** Records provided **
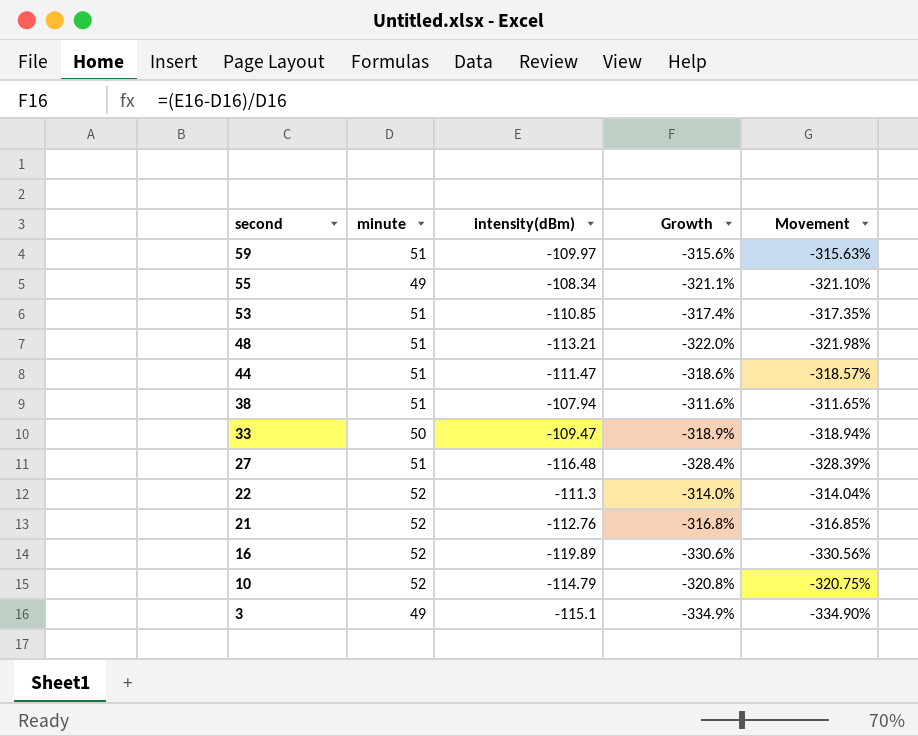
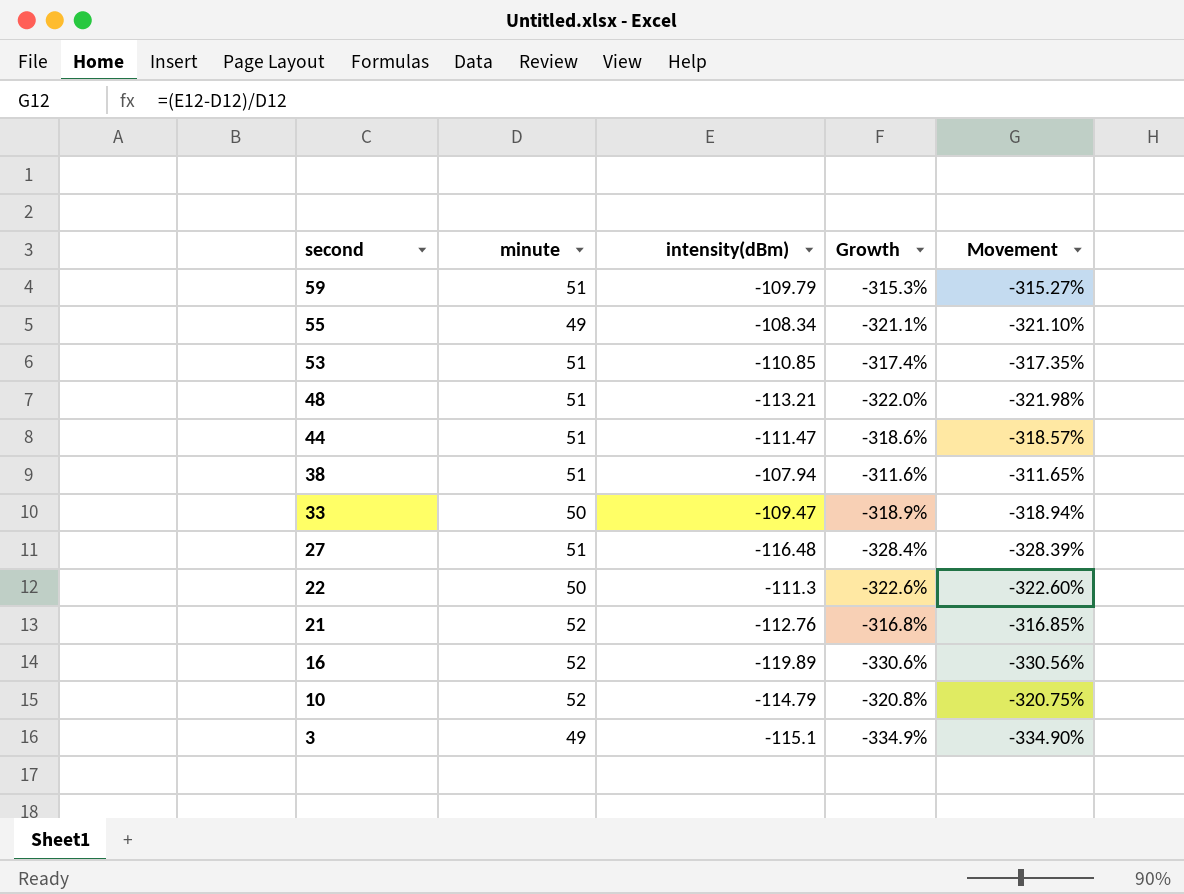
59 | intensity(dBm): -109.97 -> -109.79
59 | Growth: -315.6% -> -315.3%
59 | Movement: -315.63% -> -315.27%
22 | minute: 52 -> 50
22 | Growth: -314.0% -> -322.6%
22 | Movement: -314.04% -> -322.60%

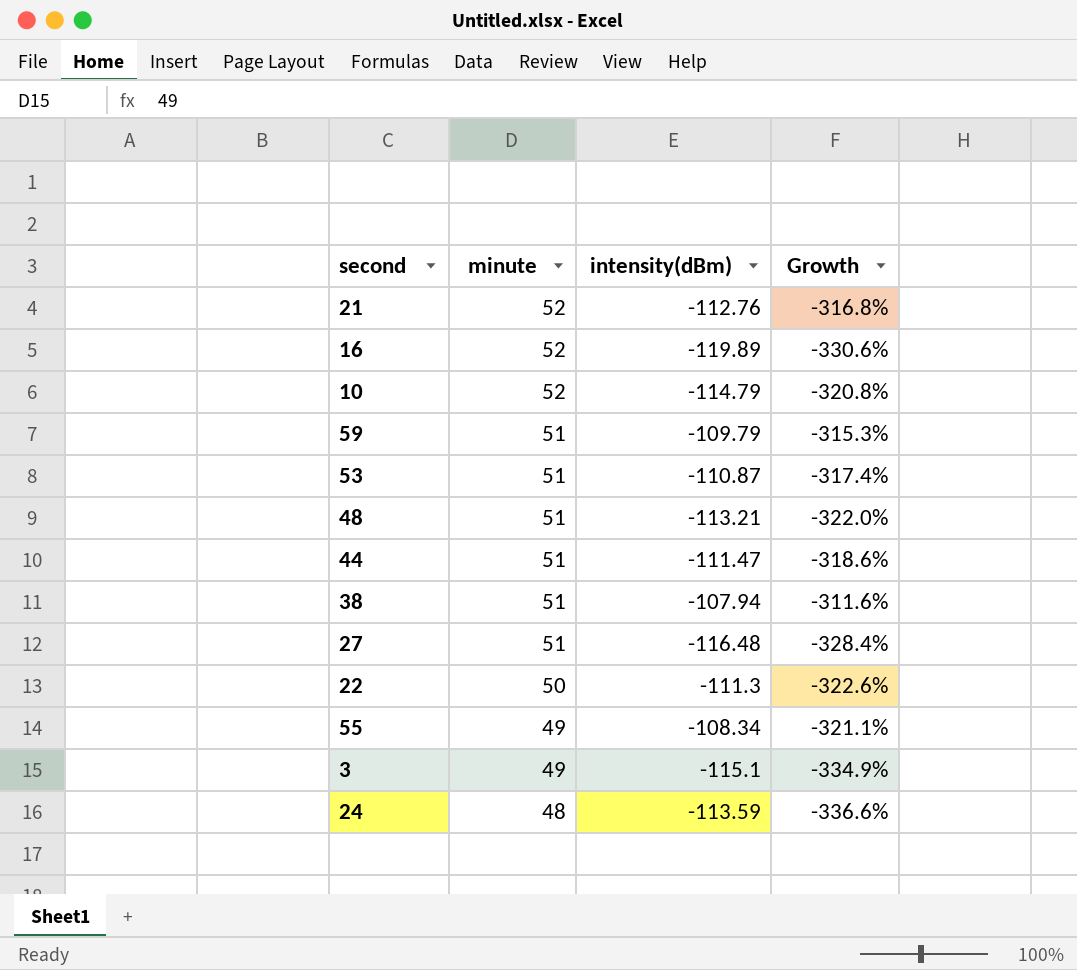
row order: second descending -> minute descending
column Movement | formula: ([intensity(dBm)] - [minute]) / [minute] -> none
row 33: 50 | -109.47 | -318.9% | -318.94% -> none
53 | intensity(dBm): -110.85 -> -110.87
row 24: none -> 48 | -113.59 | -336.6%

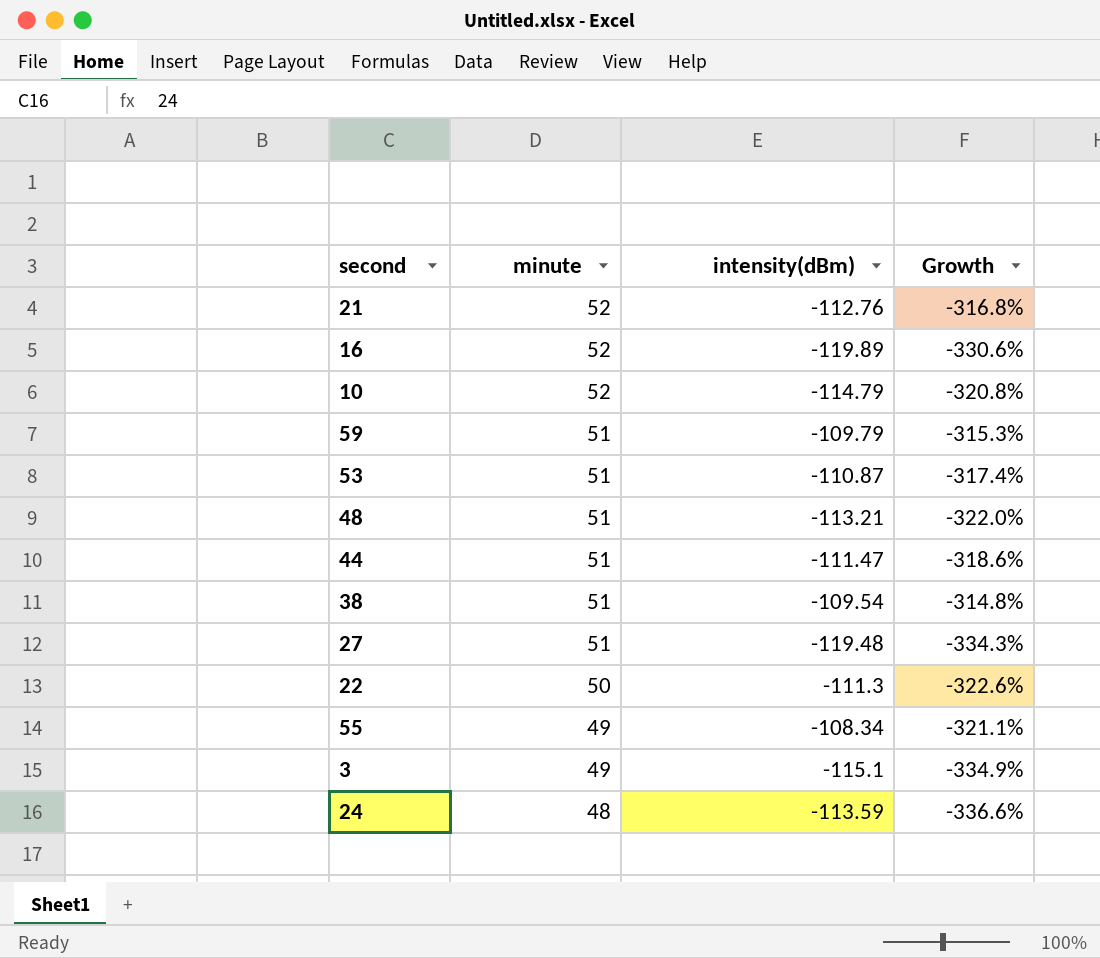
38 | intensity(dBm): -107.94 -> -109.54
38 | Growth: -311.6% -> -314.8%
27 | intensity(dBm): -116.48 -> -119.48
27 | Growth: -328.4% -> -334.3%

** Your task **
In the records, the line containing "22 | minute: 52 -> 50" starts the span and the final line ends it. Output exactly that span, both ends included, with no pictures and nothing else.

** Your response **
22 | minute: 52 -> 50
22 | Growth: -314.0% -> -322.6%
22 | Movement: -314.04% -> -322.60%

row order: second descending -> minute descending
column Movement | formula: ([intensity(dBm)] - [minute]) / [minute] -> none
row 33: 50 | -109.47 | -318.9% | -318.94% -> none
53 | intensity(dBm): -110.85 -> -110.87
row 24: none -> 48 | -113.59 | -336.6%

38 | intensity(dBm): -107.94 -> -109.54
38 | Growth: -311.6% -> -314.8%
27 | intensity(dBm): -116.48 -> -119.48
27 | Growth: -328.4% -> -334.3%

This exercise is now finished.